The Rules

1) I will only post music I like. This seems obvious but it doesn't always end up that way. Feel free to follow the discussion (read: destruction) of the new Coldplay record on Stereogum, Pitchfork, Idolator. It seems the bigger you get, the less you get to write about the things you actually care about and the more you're forced to rip things you can't stand. Luckily, I don't think we'll be pulling 40,000 pageviews-a-day around here any time soon. I am Geoff's unbiased outsider.

2) I will never post blog-hop. You will never hear the names Danger Mouse, MF Doom, The Jedi Mind Tricks (especially), Aesop Rock (even when featuring John Darnielle), Atmosphere, Dizzy Rascal, (fuck, even) The Streets, Mr. Lif, Clipse, etc. It's not that these are bad artists. It's not even that they "aren't rap." They are both good and rap. I just don't care. This isn't music that sets anyone's world on fire. It is music that makes over-educated white people feel a little more relevant and a little less bad. Which makes me a less-relevant, bad-feeling person. I can live with this.

3) If I tell you something is going to be big, just listen. I won't always say it's going to be big. I might just say something like, "hey, you might find this interesting" or "on the whole, this isn't terrible." But if we rewound to the spring of 2007 and I was spitting the Vampire Weekend gospel at you. Just listen. You don't even have to like it. Just hear what I'm saying. It'll make you feel less bad later. If you promise to listen and tell everyone you know immediately, I will promise not to be wrong.

4) This isn't going to be five posts-a-day type of thing. I'll be lucky to get something up every two or three days. Check in a couple times a week. I don't ask for constant contact. I am not particularly needy.

5) I may be more needy than I let on.

6) I will not simply post the press releases that get fed into everyone's inboxes. Yeah, so there are these people called "publicists" who send out hundreds of emails every week. Many of them inexplicably represent godawful artists. Everyone is just trying to get paid. This is fine. This part is actually understandable. The few publicists who actually represent good bands get to have their press releases paraphrased and posted by people like me about ten minutes after they're sent out. This is why all the music/album/single/band news breaks at the same time. There is no scoop. There is no inside source. There is a digital trough of information that everyone drinks out of. I am not promising not to drink from the trough. Everyone gets thirsty and it's delivered to your front door. I'm just promising not to spit that trough water back in your face. You're better than that.

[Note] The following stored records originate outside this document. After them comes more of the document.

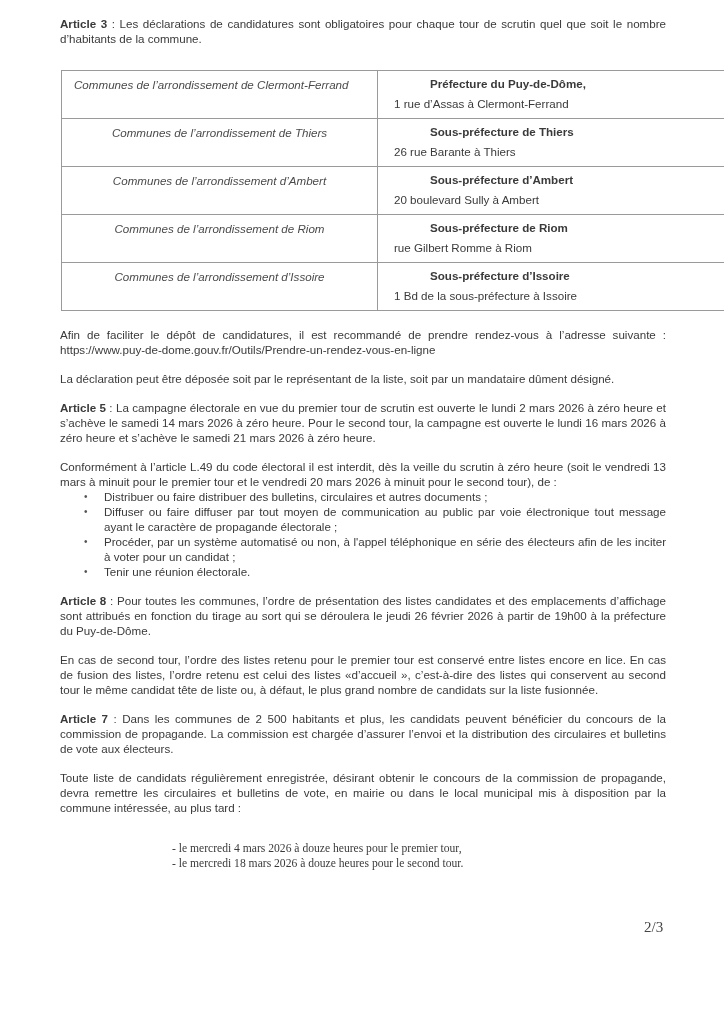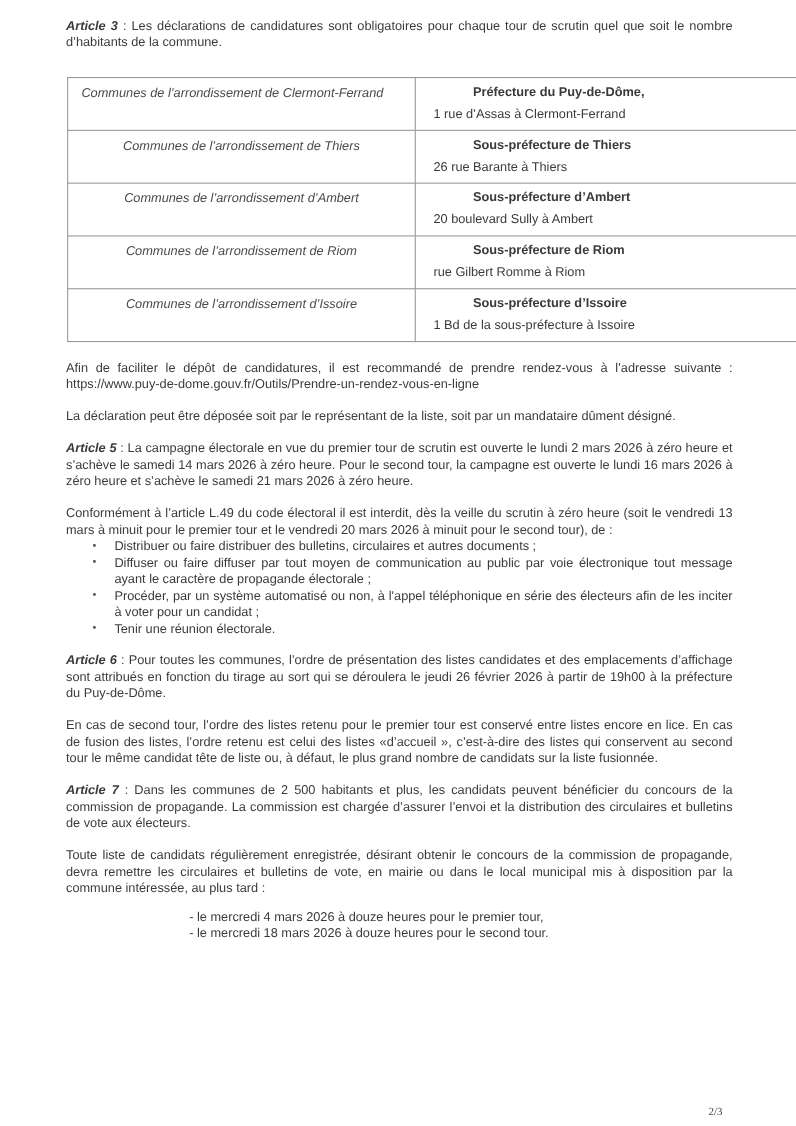"Article 3" .art-label { font-style: italic -> none }
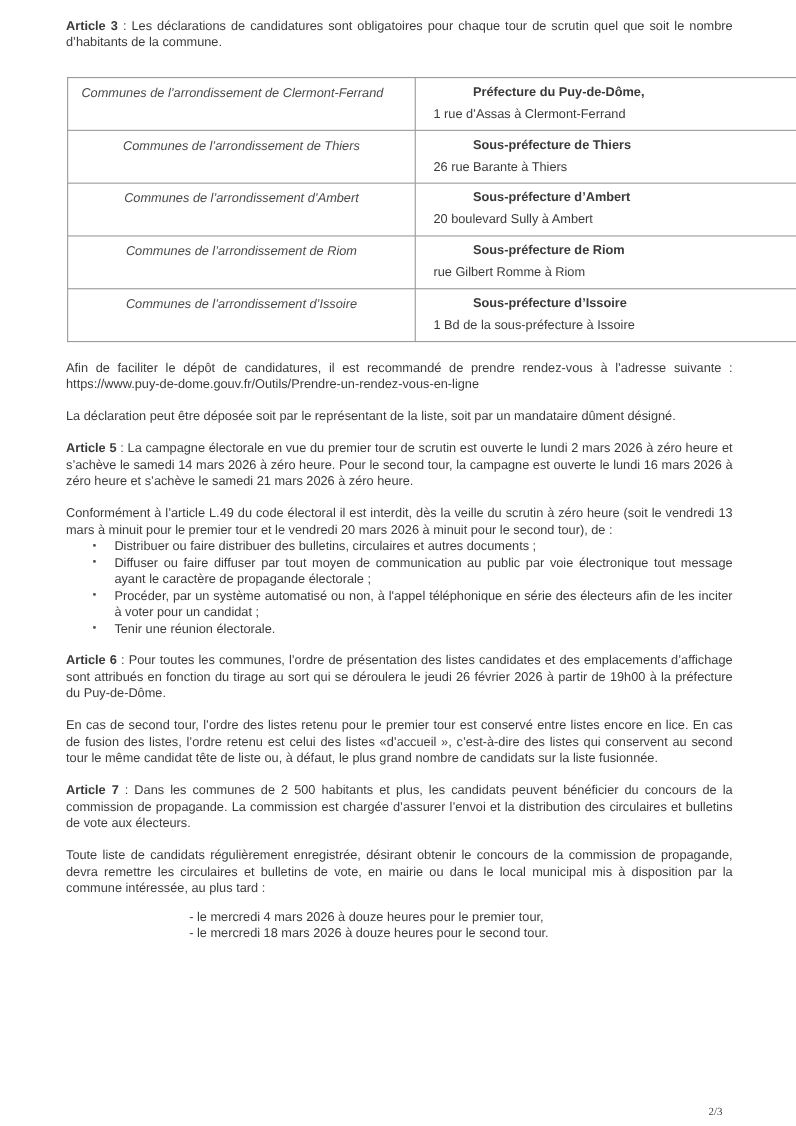"Article 6" span.art-label { text: 6 -> 8 }
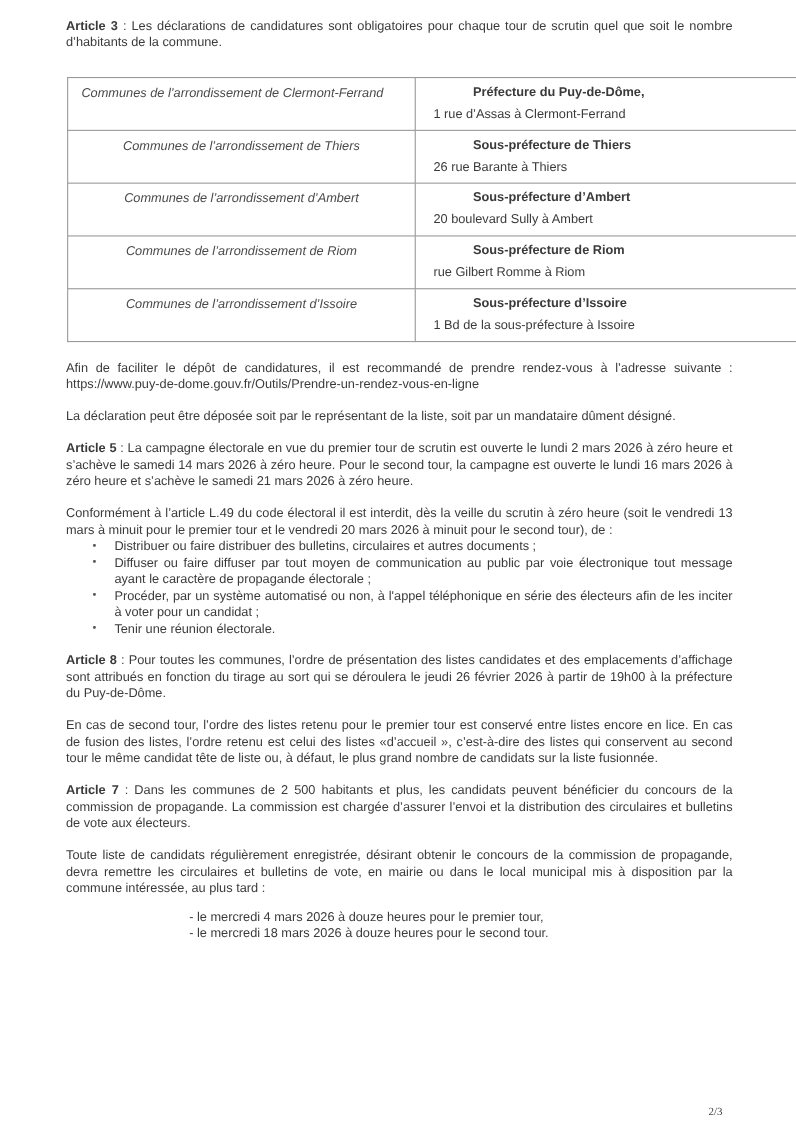"- le mercredi 4 mars" .deadlines { font-family: none -> Liberation Serif, serif; margin-top: 11px -> 26px }
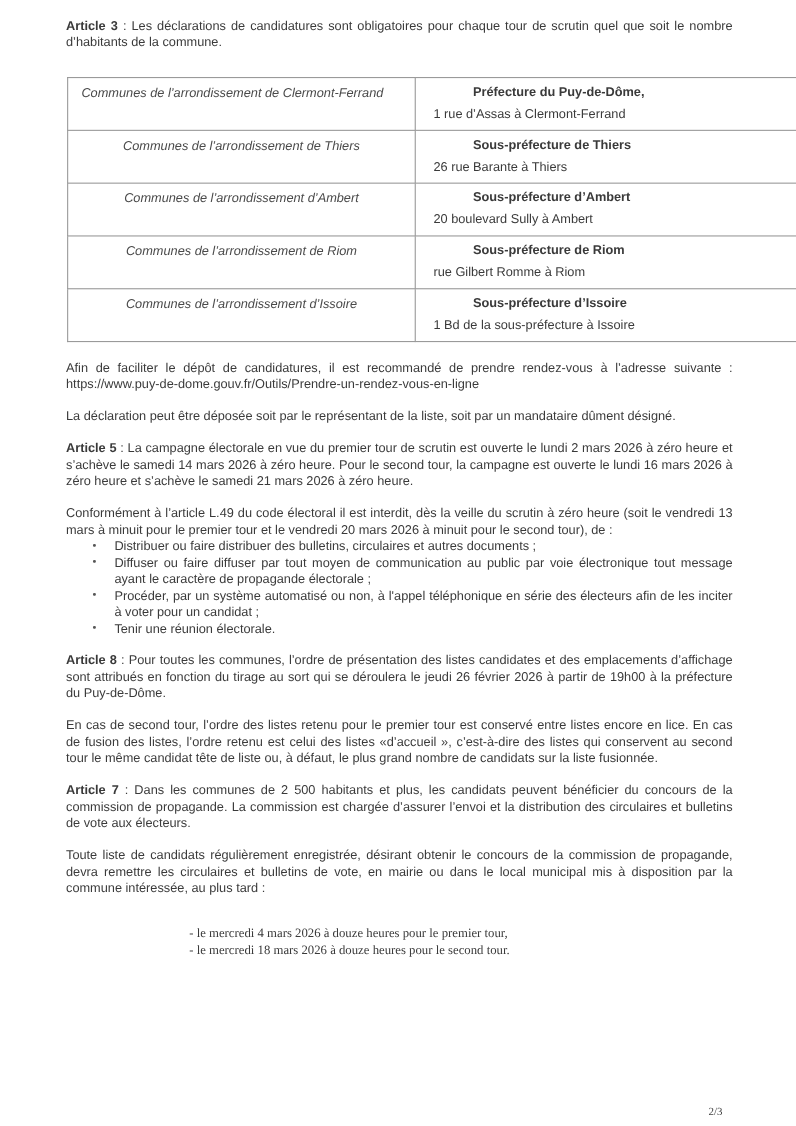"2/3" .page-number { font-size: 10px -> 15px; top: 1004px -> 920px }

7) I will go to good live shows and tell you about them. I will encourage you to come with me beforehand. We will make invisible friends. Music is a social project. New York is a great city. We are idiots if we don't end up in the same places at the same time. Even if we never speak to one another, this is about a coming together - our centralizing purpose.

8) The name is about gravity. I hate to explain it. It might not even make sense. We're fucking falling out of nowhere and into nothing. It would almost be a relief to hit the ground. Bands and artists are multiplying at something exponential. No one can keep up. Everything just. keeps. dropping. Labels fail yet "DIY" leaves us empowered and often alone. Bands go unheard. Great singles never make your Top 25 Most Played. Frankly, either your musical taste isn't good enough or you don't have the time for it to get good enough. It either means something to you or it doesn't. I hope it will mean something to you.

9) I'll end with an anecdote. There is a fairly amazing version of Ace of Base's "The Sign" that John Darnielle does once in a while on tour. It mostly ends up with him ad-libbing lyrics and encouraging the audience to sing along. At one of these live performances, Darnielle noticed no one in audience was singing loud enough for his liking. He closed with these words before going into the last chorus. "So you didn't dance and you didn't sing. Well, no one is gonna tell and there's no film in that camera. So when we get to the chorus, if there's a one of you that doesn't sing, I personally will open fire." Then he counted to four and the audience screamed every word.

No one's gonna tell and there's no film in that camera. Remember that.